Brief: When the string "size" appears in a line of the records, show the whole line.

Working data:
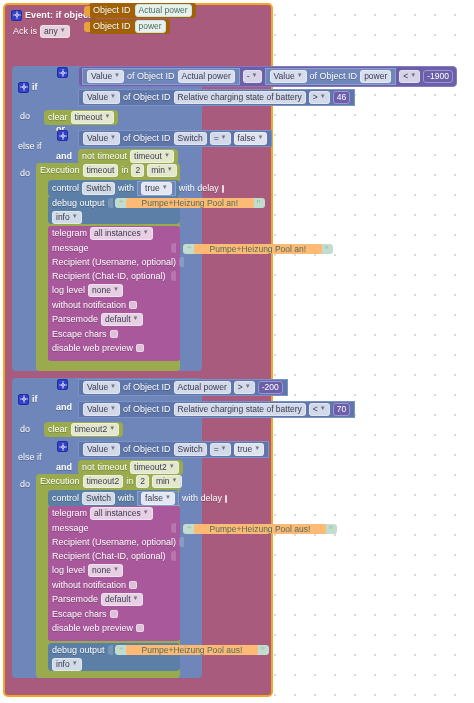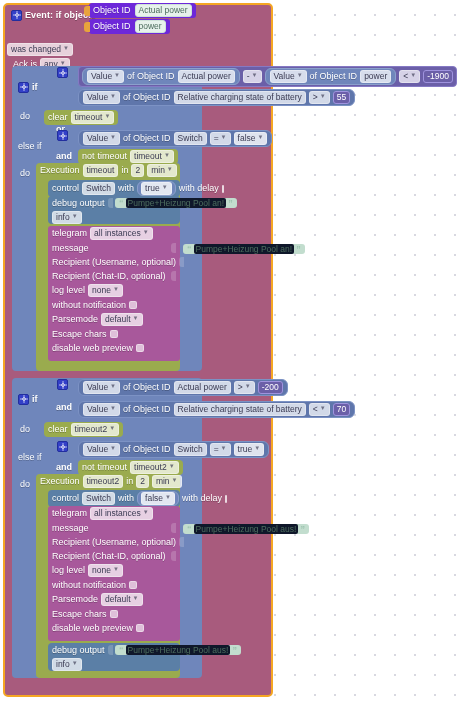--- a/index.html
+++ b/index.html
@@ -61,7 +61,7 @@
   #event-title { font-size:9px; font-weight:bold; letter-spacing:.1px; }
 
   .objid-blk {
-    position:absolute; background:#6d28d9; border-radius:3px;
+    position:absolute; background:#a16207; border-radius:3px;
     padding:1px 4px; display:flex; align-items:center; gap:4px;
   }
   .objid-blk .lbl { color:#ffffff; text-shadow:0 1px 0 rgba(0,0,0,.18); }

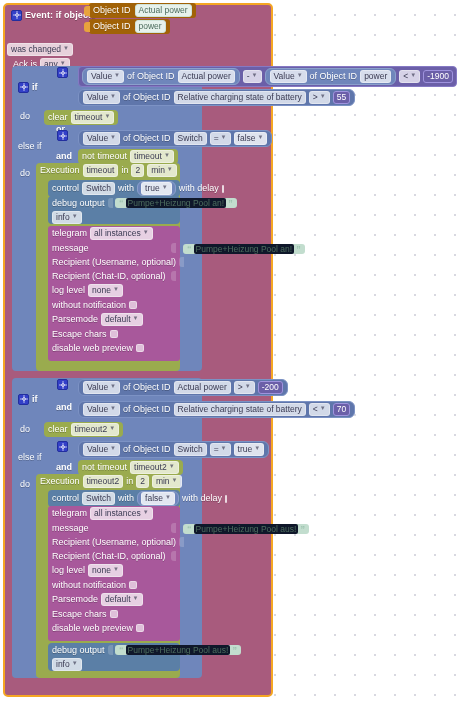--- a/index.html
+++ b/index.html
@@ -134,12 +134,6 @@
       <span class="lbl" id="event-title">Event: if objects</span>
     </div>
   </div>
-  <div class="row" style="padding-left:2px;margin-top:18px;">
-    <span class="field">
-      <span>was changed</span>
-        <span class="caret">▼</span>
-    </span>
-  </div>
   <div class="row" style="padding-left:8px;">
     <span class="lbl">Ack is</span>
     <span class="field">

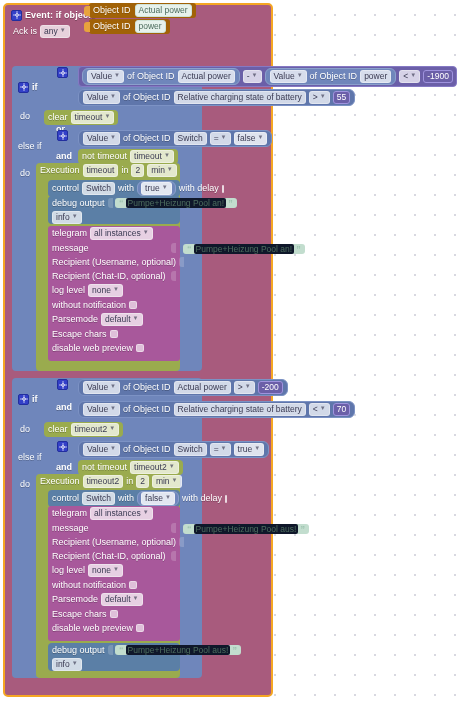--- a/index.html
+++ b/index.html
@@ -79,7 +79,7 @@
   .valblk {
     display:inline-flex; align-items:center; gap:3px;
     background:#6f86bb; border:1px solid #8ba0cc;
-    border-radius:6px; padding:1px 4px; white-space:nowrap;text-align:center;
+    border-radius:0; padding:1px 4px; white-space:nowrap;text-align:center;
   }
   .valblk.deep { background:#5f76ab; border-color:#7c92c4; }
 

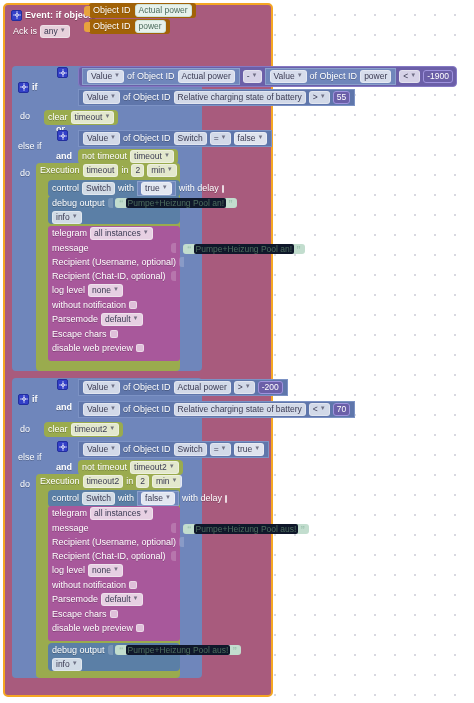--- a/index.html
+++ b/index.html
@@ -229,7 +229,7 @@
       <span>&gt;</span>
       <span class="caret">▼</span>
     </span>
-  <span class="numblk">55</span>
+  <span class="numblk">46</span>
 </div>
 
 <div style="position:absolute;left:20px;top:111px;">

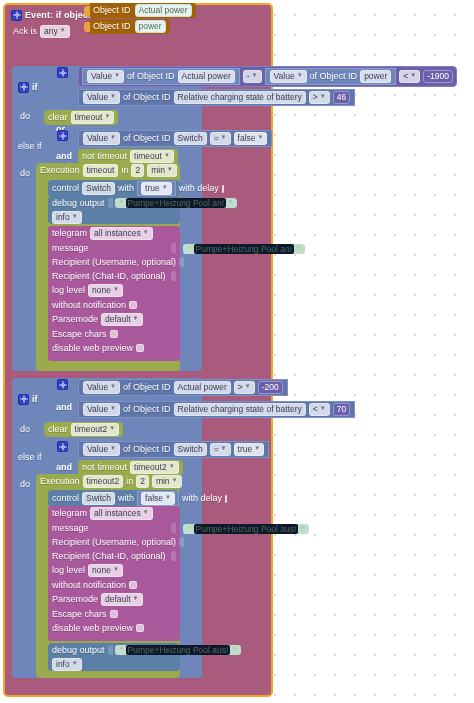--- a/index.html
+++ b/index.html
@@ -104,7 +104,7 @@
     color:#5b7a6a;
   }
   .textblk .q { color:#9ec4b0; font-size:9px; font-weight:bold; }
-  .textblk .tx { background:#0f172a; border-radius:2px; padding:0 2px; color:#4d6d5e; font-size:8.5px; }
+  .textblk .tx { background:#fdba74; border-radius:2px; padding:0 16px; color:#4d6d5e; font-size:8.5px; }
 
   .ctrlblk { background:#5b7fa6; border-radius:4px; }
   .tgblk   { background:#a8589b; border-radius:3px; }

Reply to the exercise:
   #event-title { font-size:9px; font-weight:bold; letter-spacing:.1px; }
   .textblk .q { color:#9ec4b0; font-size:9px; font-weight:bold; }
-  .textblk .tx { background:#0f172a; border-radius:2px; padding:0 2px; color:#4d6d5e; font-size:8.5px; }
+  .textblk .tx { background:#fdba74; border-radius:2px; padding:0 16px; color:#4d6d5e; font-size:8.5px; }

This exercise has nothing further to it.